RFC: various optimization targeting 'rename' and "compact' (but not only...) #621

invoxiaamo · 2021-12-01T14:50:35Z

Hello.
While we are working with littlefs for few months, we experience few long stall of the system during up to 30s, despite having a solid hardware (250+ MHz ARM M33, lot of RAM, 50 MB/s of NOR flash bus speed).

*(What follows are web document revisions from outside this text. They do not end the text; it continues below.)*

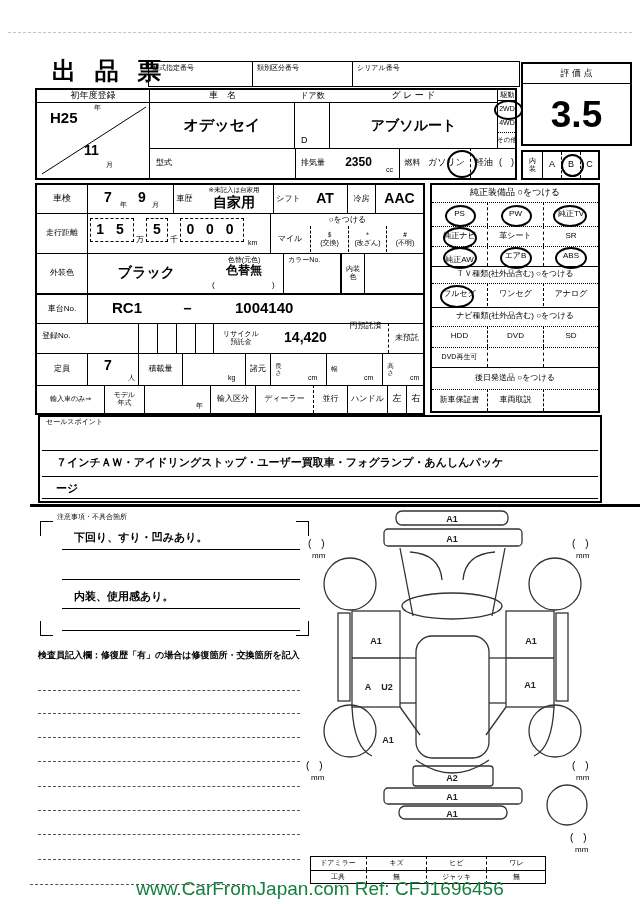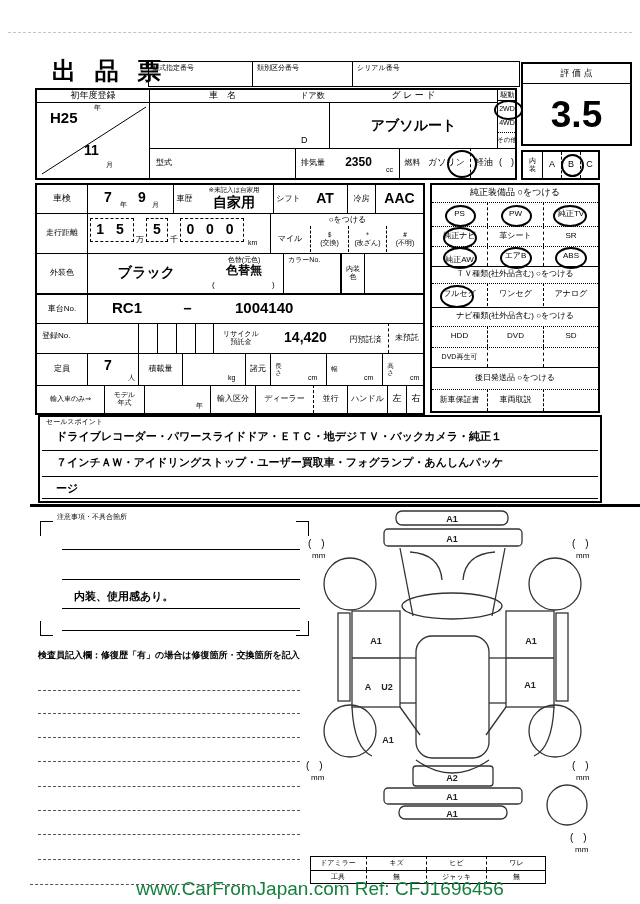--- a/index.html
+++ b/index.html
@@ -61,6 +61,7 @@
   <div class="l f7" style="left:106px;top:161px">月</div>
 
   <div class="c f9 bb" style="left:150px;top:90px;width:145px;height:13px">車　名</div>
+  <div class="c v15 br" style="left:150px;top:103px;width:145px;height:45px">オデッセイ</div>
 
   <div class="c f8 bb" style="left:295px;top:90px;width:35px;height:13px">ドア数</div>
   <div class="l f9 br" style="left:295px;top:103px;width:35px;height:45px"></div>

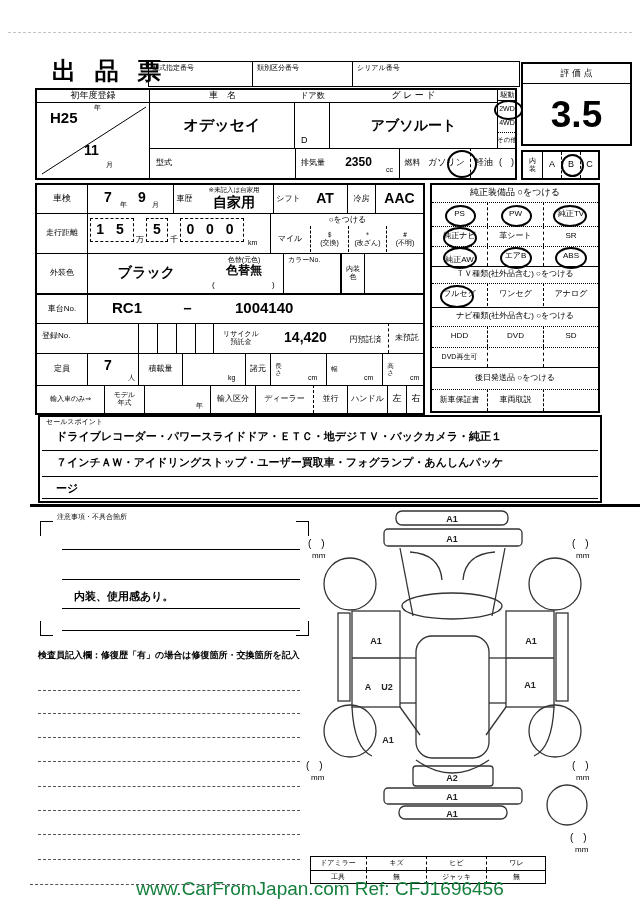--- a/index.html
+++ b/index.html
@@ -149,7 +149,7 @@
   <div class="c f7 stack" style="left:214px;top:325px;width:54px;height:26px">リサイクル
 預託金</div>
   <div class="c v14" style="left:268px;top:323px;width:75px;height:30px">14,420</div>
-  <div class="c f8" style="left:343px;top:325px;width:45px;height:30px">円預託済</div>
+  <div class="c f8" style="left:343px;top:311px;width:45px;height:30px">円預託済</div>
   <div class="c f8 bld" style="left:388px;top:323px;width:37px;height:30px">未預託</div>
 
   <div class="hline" style="left:35px;top:353px;width:390px"></div>

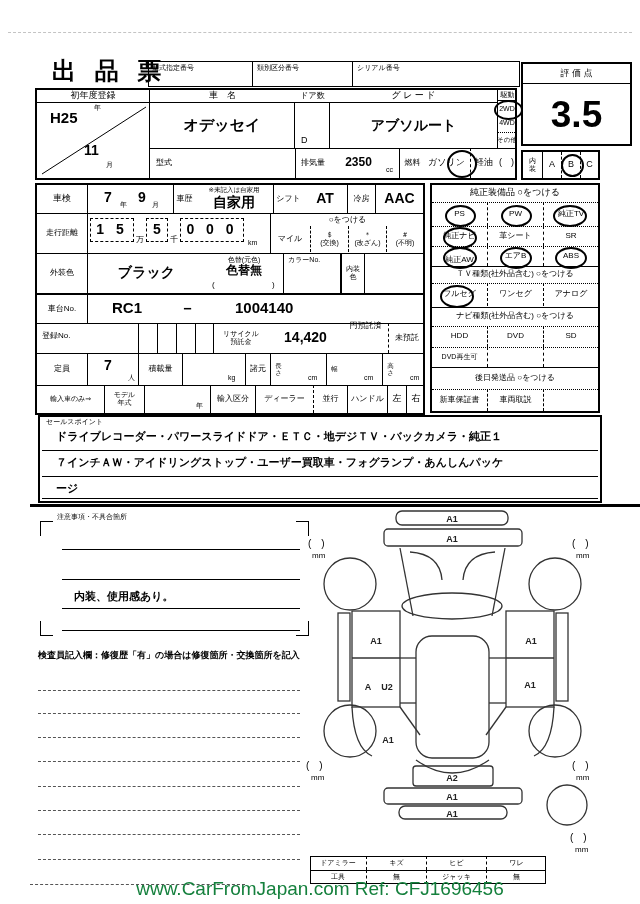--- a/index.html
+++ b/index.html
@@ -234,7 +234,6 @@
 
   <div class="l bd2" style="left:38px;top:415px;width:564px;height:88px"></div>
   <div class="l f7" style="left:46px;top:418px">セールスポイント</div>
-  <div class="l f11 bold" style="left:56px;top:430px;width:540px">ドライブレコーダー・パワースライドドア・ＥＴＣ・地デジＴＶ・バックカメラ・純正１</div>
   <div class="hline" style="left:42px;top:450px;width:556px"></div>
   <div class="l f11 bold" style="left:56px;top:456px;width:540px">７インチＡＷ・アイドリングストップ・ユーザー買取車・フォグランプ・あんしんパッケ</div>
   <div class="hline" style="left:42px;top:476px;width:556px"></div>

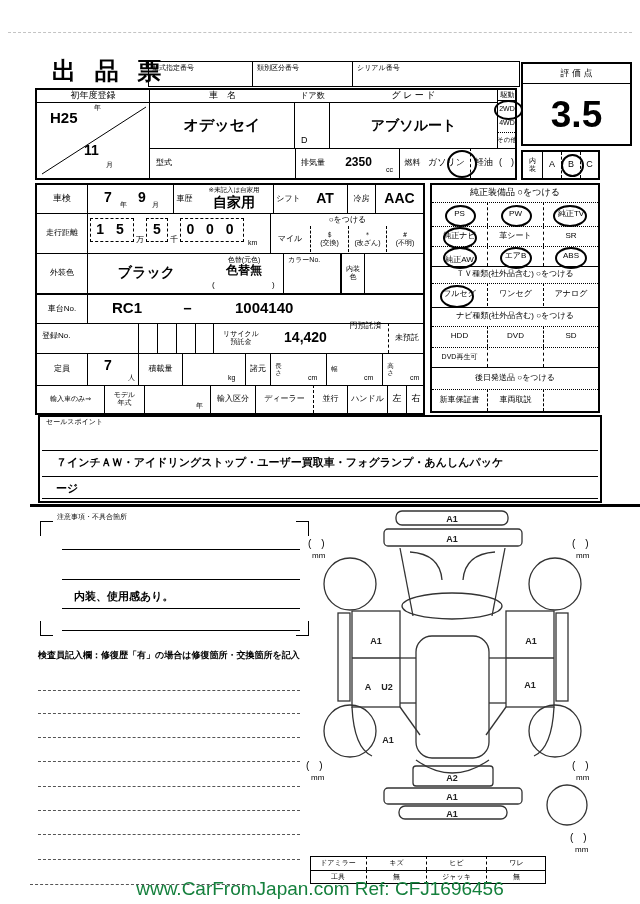--- a/index.html
+++ b/index.html
@@ -247,6 +247,7 @@
   <div class="corner" style="left:296px;top:521px;border-right:1.5px solid #000;border-top:1.5px solid #000"></div>
   <div class="corner" style="left:40px;top:621px;border-left:1.5px solid #000;border-bottom:1.5px solid #000"></div>
   <div class="corner" style="left:296px;top:621px;border-right:1.5px solid #000;border-bottom:1.5px solid #000"></div>
+  <div class="l f11 bold" style="left:74px;top:531px;width:230px">下回り、すり・凹みあり。</div>
   <div class="hline" style="left:62px;top:549px;width:238px"></div>
   <div class="hline" style="left:62px;top:579px;width:238px"></div>
   <div class="l f11 bold" style="left:74px;top:590px;width:230px">内装、使用感あり。</div>

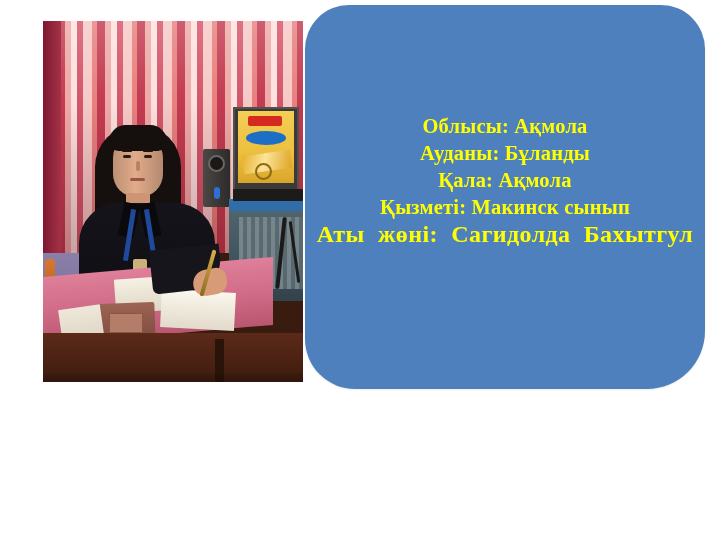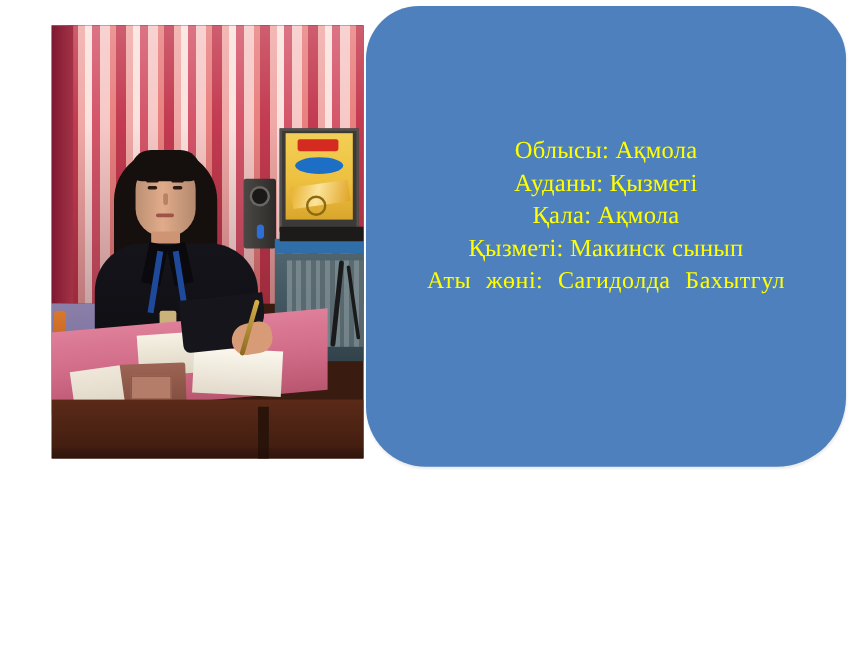--- a/index.html
+++ b/index.html
@@ -306,7 +306,7 @@
     text-align: center;
     color: #ffff00;
     font-family: "Liberation Serif", serif;
-    font-weight: normal;
+    font-weight: bold;
     font-size: 20.5px;
     line-height: 27px;
     letter-spacing: .2px;

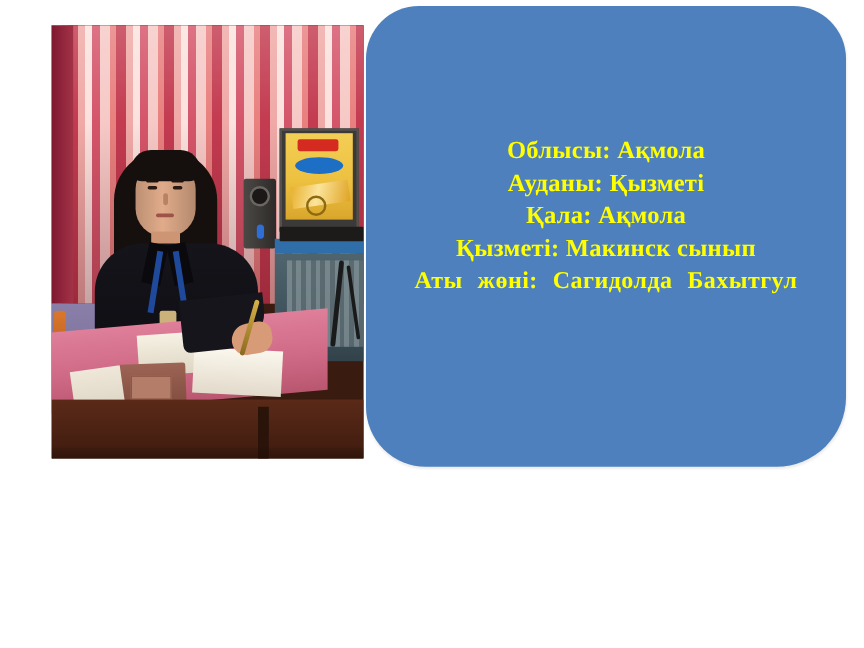--- a/index.html
+++ b/index.html
@@ -389,7 +389,7 @@
   <div id="panel">
     <div id="panel-text">
       <span class="ln">Облысы: Ақмола</span>
-      <span class="ln">Ауданы: Қызметі</span>
+      <span class="ln">Ауданы: Бұланды</span>
       <span class="ln">Қала: Ақмола</span>
       <span class="ln">Қызметі: Макинск сынып</span>
       <span class="ln ln-wide">Аты  жөні:  Сагидолда  Бахытгул</span>

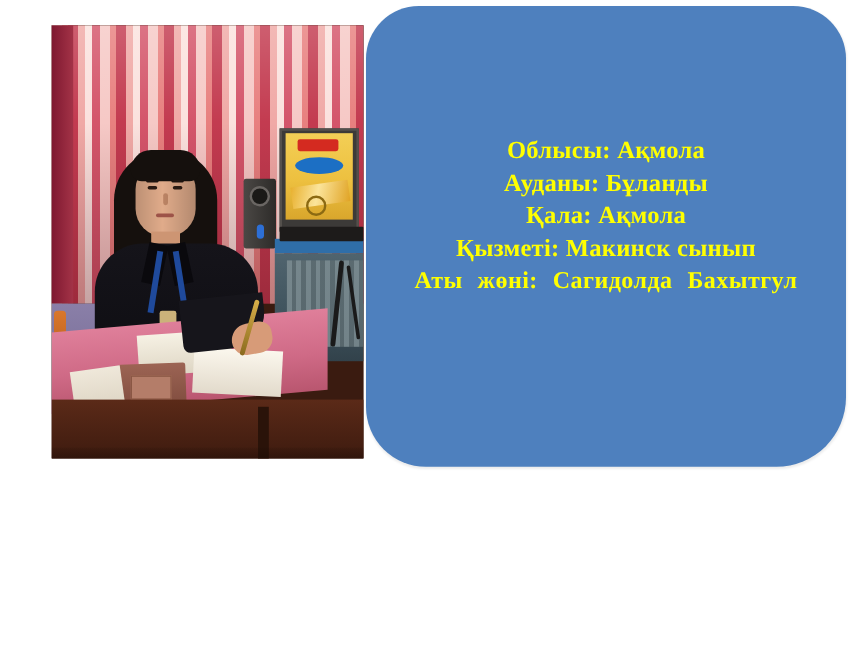--- a/index.html
+++ b/index.html
@@ -315,7 +315,7 @@
   #panel-text .ln-wide {
     letter-spacing: .4px;
     word-spacing: 7px;
-    font-size: 20px;
+    font-size: 24px;
   }
 </style>
 </head>

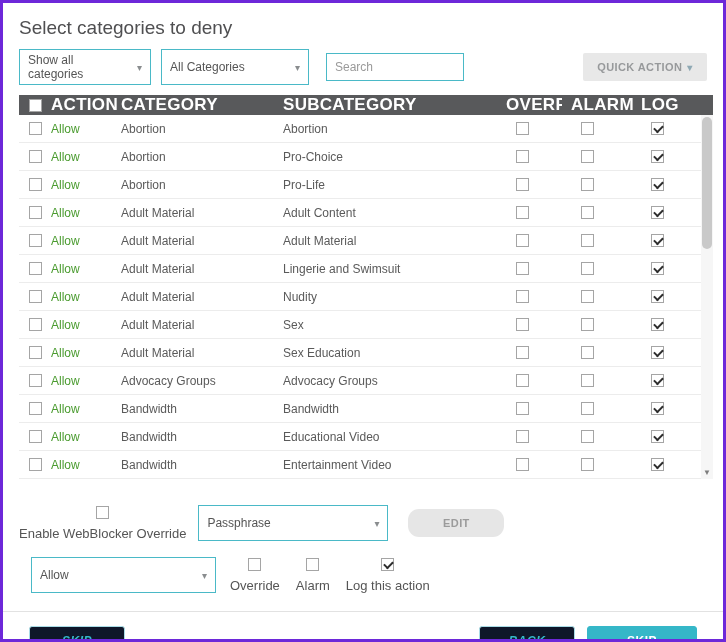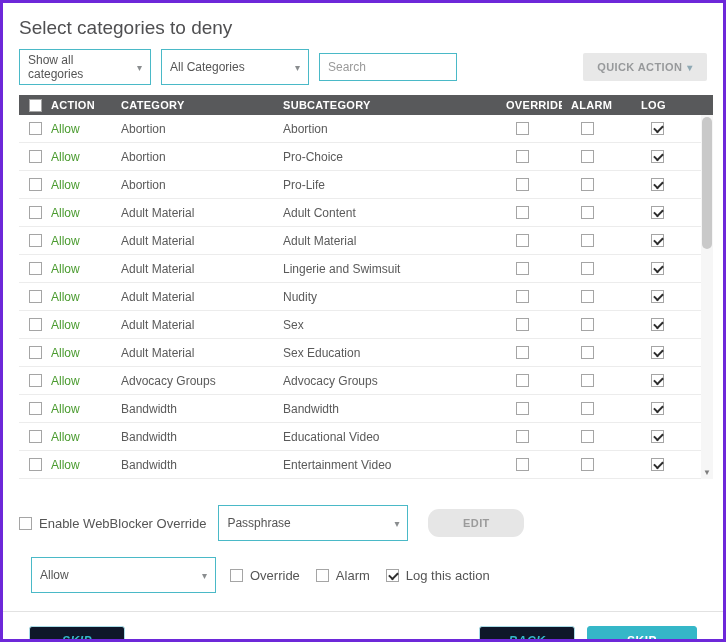--- a/index.html
+++ b/index.html
@@ -56,6 +56,7 @@
     font-family: "Liberation Sans", sans-serif;
     outline: none;
     flex: none;
+    margin-left: 7px;
   }
   .search::placeholder { color: #9a9a9a; }
   .spacer { flex: 1; }

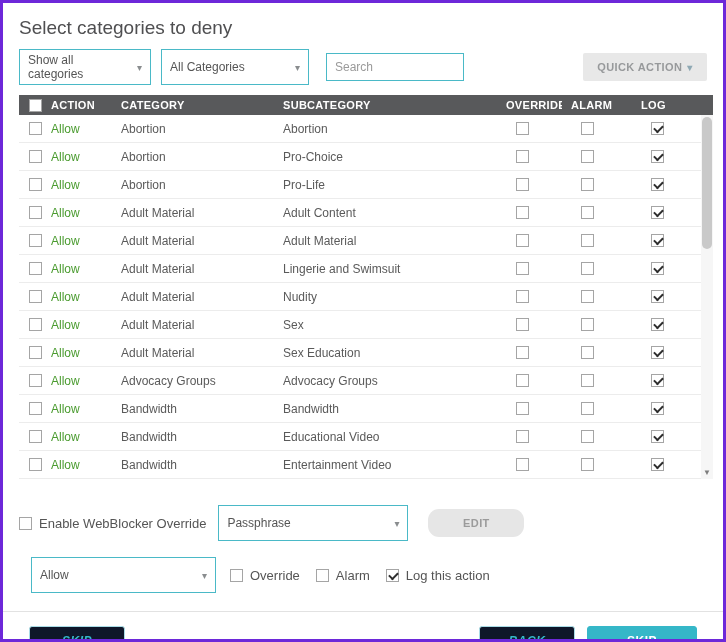--- a/index.html
+++ b/index.html
@@ -87,7 +87,7 @@
     background: #58595b;
     height: 20px;
     color: #fff;
-    font-size: 11px;
+    font-size: 17px;
     font-weight: bold;
     letter-spacing: 0.3px;
   }

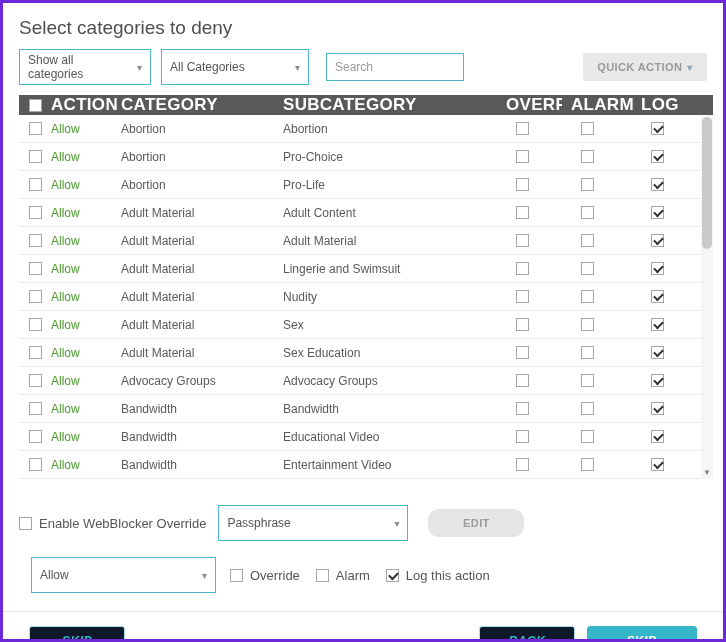--- a/index.html
+++ b/index.html
@@ -170,7 +170,7 @@
   .footer { margin: 26px 16px 0; font-size: 13px; color: #555; }
   .frow { display: flex; align-items: center; }
   .frow + .frow { margin-top: 16px; }
-  .cb-label { display: flex; align-items: center; gap: 7px; cursor: pointer; }
+  .cb-label { display: flex; align-items: center; gap: 7px; cursor: pointer; flex-direction: column; }
   .footer .dropdown { margin-left: 12px; height: 28px; }
   .edit-btn {
     margin-left: 20px;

Our investigation quickly focused on the rename operations that are used for atomic file substitution.
The issues are similar to #327.

In order to easily reproduce the issue we found the following scenario which is very representative of the problem:

    - format and mount a 4KB block FS
    - create 100 files of 256 Bytes named "/dummy_%d"
    - create a 1024 Byte file "/test"
    - rename "/test" "/test_rename"
    - create a 1024 Byte file "/test"
    - rename "/test" "/test_rename"  [1]

The second rename [1] trigger a compaction of the dir.
We measure various performance counters:

lfs_dir_traverse is called 148 393 times
lfs_bd_read is called 25 205 444 times (for 100MB+ of data requested)
With current cache implementation, 13 872 154 SPI read transfers where done (222MB+ of data transfers).
THIS IS HUGE for a 102 files / 28KB filled FS....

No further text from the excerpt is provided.